Se la strada di Francesco incrociasse quella di Valdo
Francesco, allora. Papa che viene «quasi dalla fine del mondo» e che impersona una Chiesa, quella cattolica, che cresce soprattutto in Africa e in Asia, tiene nelle Americhe e si ridimensiona in Europa. Le tendenze non sono nuove e risultano ben note a chi intreccia i dati demografici con quelli delle conversioni e del «ritorno» a una partecipazione alla vita religiosa più assidua e convinta. Francesco viene da lontano ma sembra volersi presentare soprattutto come «vescovo di Roma», pastore di una comunità piuttosto che «Pontefice», fratello in un cammino di fede invece che sommità di una istituzione gerarchica. Il tempo dirà se queste intuizioni, avvalorate da un linguaggio e da gesti che hanno toccato anche molti non cattolici, segnano un reale cambiamento oppure se confermano antiche e controverse distinzioni. Ad esempio quella tra «Chiese» — quella cattolica e quelle ortodosse — e «comunità ecclesiali», ovvero il variegato mondo protestante. Non è una questione di nomi ma di sostanza delle relazioni tra fratelli e sorelle in Cristo.

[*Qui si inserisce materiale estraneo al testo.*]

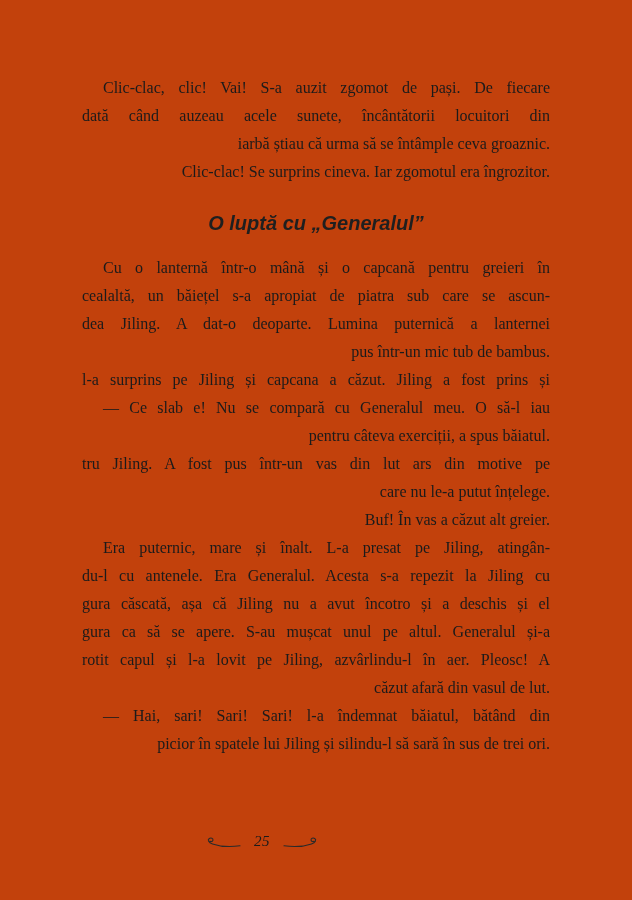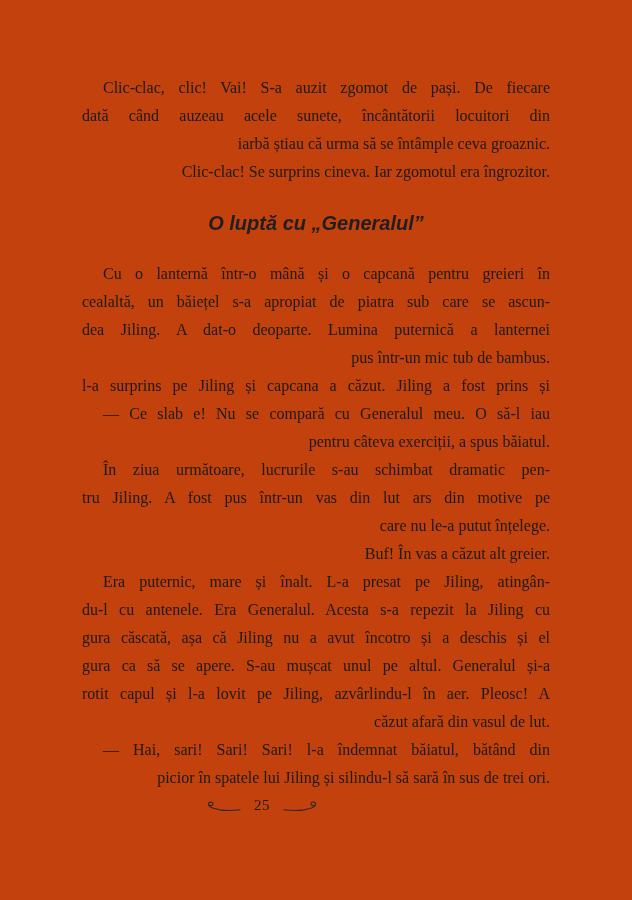"O luptă cu „Generalul”" .chapter-heading { margin: 22px 0 22px 0 -> 22px 0 16px 0 }
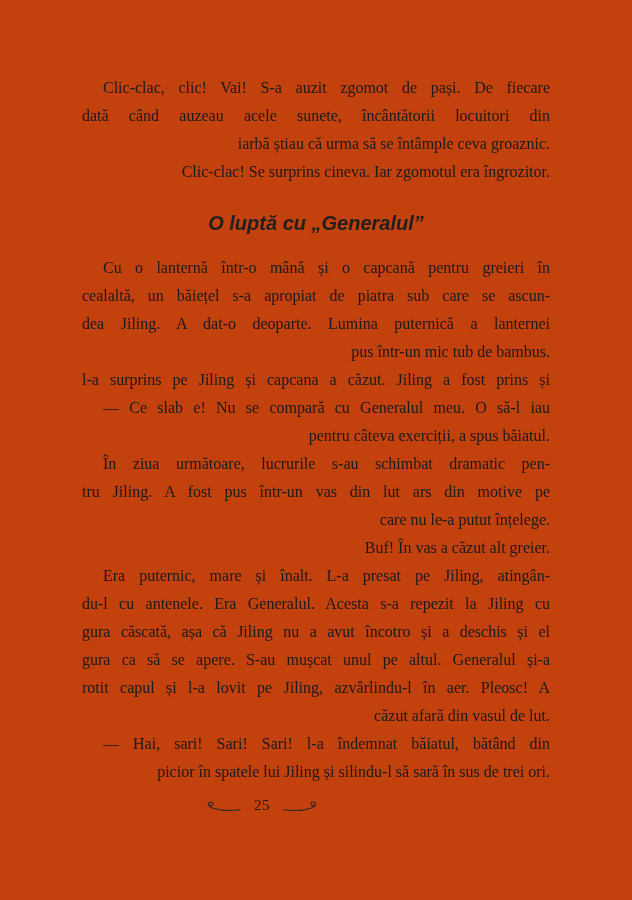"În ziua următoare, lucrurile s-au" div.line { html: <div>În ziua următoare, lucrurile s-au schimbat dramatic pen-</div> -> none }
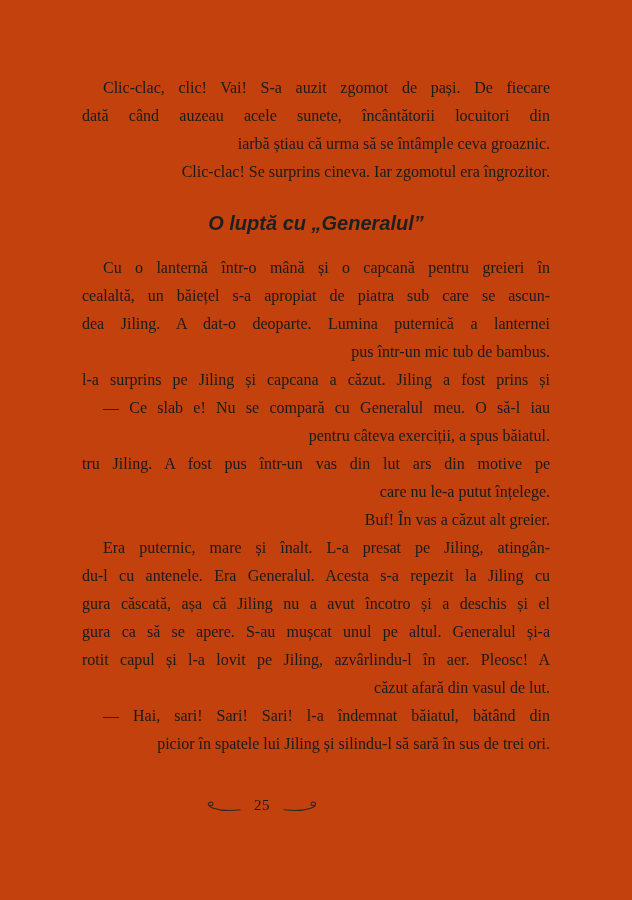"25" .page-footer { font-style: none -> italic; top: 797px -> 833px }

La novità però c'è stata e il mondo ecumenico sembra averla rilevata tributando al papa Francesco un saluto fraterno e un credito di fiducia. La domanda è se l'intenzione positiva di un Papa che sa rallegrarsi dell'incontro con chi è diverso da lui segnerà una nuova primavera ecumenica dopo anni in cui le relazioni tra i cristiani si sono raffreddate e talvolta letteralmente congelate. Tra un'assemblea ecumenica internazionale e l'altra —l'ultima a Sibiu nel 2007 — accade molto poco e in molte realtà la Settimana di preghiera per l'unità dei cristiani o «il tempo per il Creato» celebrati ogni anno rispettivamente a gennaio e settembre finiscono per l'essere i soli momenti di scambio tra cristiani di diverse tradizioni. Un ecumenismo delle feste comandate che non compensa la mesta routine dei giorni feriali nei quali cattolici, protestanti e ortodossi sembrano marciare ciascuno per la propria strada, disposti al massimo a scambiarsi qualche sguardo. Francesco da Assisi fu uomo del dialogo per eccellenza e la storia lo rese coevo di un altro riformatore, Valdo di Lione. I due non si incontrarono mai ma spesso furono confusi perché l'uno e l'altro predicavano la povertà e amavano una Chiesa in cammino, la cui forza non era nei crocifissi dorati ma nei calzari con i quali percorrevano le strade dell'evangelizzazione. Ciascuno a modo suo: all'interno delle istituzioni della Chiesa il primo, forzatamente all'esterno il secondo, ben presto bollato come eretico e perseguitato. Nella loro diversità, Francesco e Valdo furono facce «altre» di una Chiesa trionfante e orgogliosa del suo potere spirituale e materiale. Papa Francesco viene dall'Argentina e conosce i pronipoti di Valdo che nel XIX secolo lasciarono il Piemonte per cercare fortuna in America latina, perché con alcuni di essi ha intessuto rapporti di fraterna amicizia. Un'altra domanda è se quel dialogo potrà continuare anche in Italia e persino a Roma, dove più abissale è il divario numerico che separa la comunità valdese e quella cattolica. Le valutazioni della realpolitik ecumenica non lo incoraggiano ma lo spirito evangelico di Francesco e di Valdo lo suggeriscono con forza.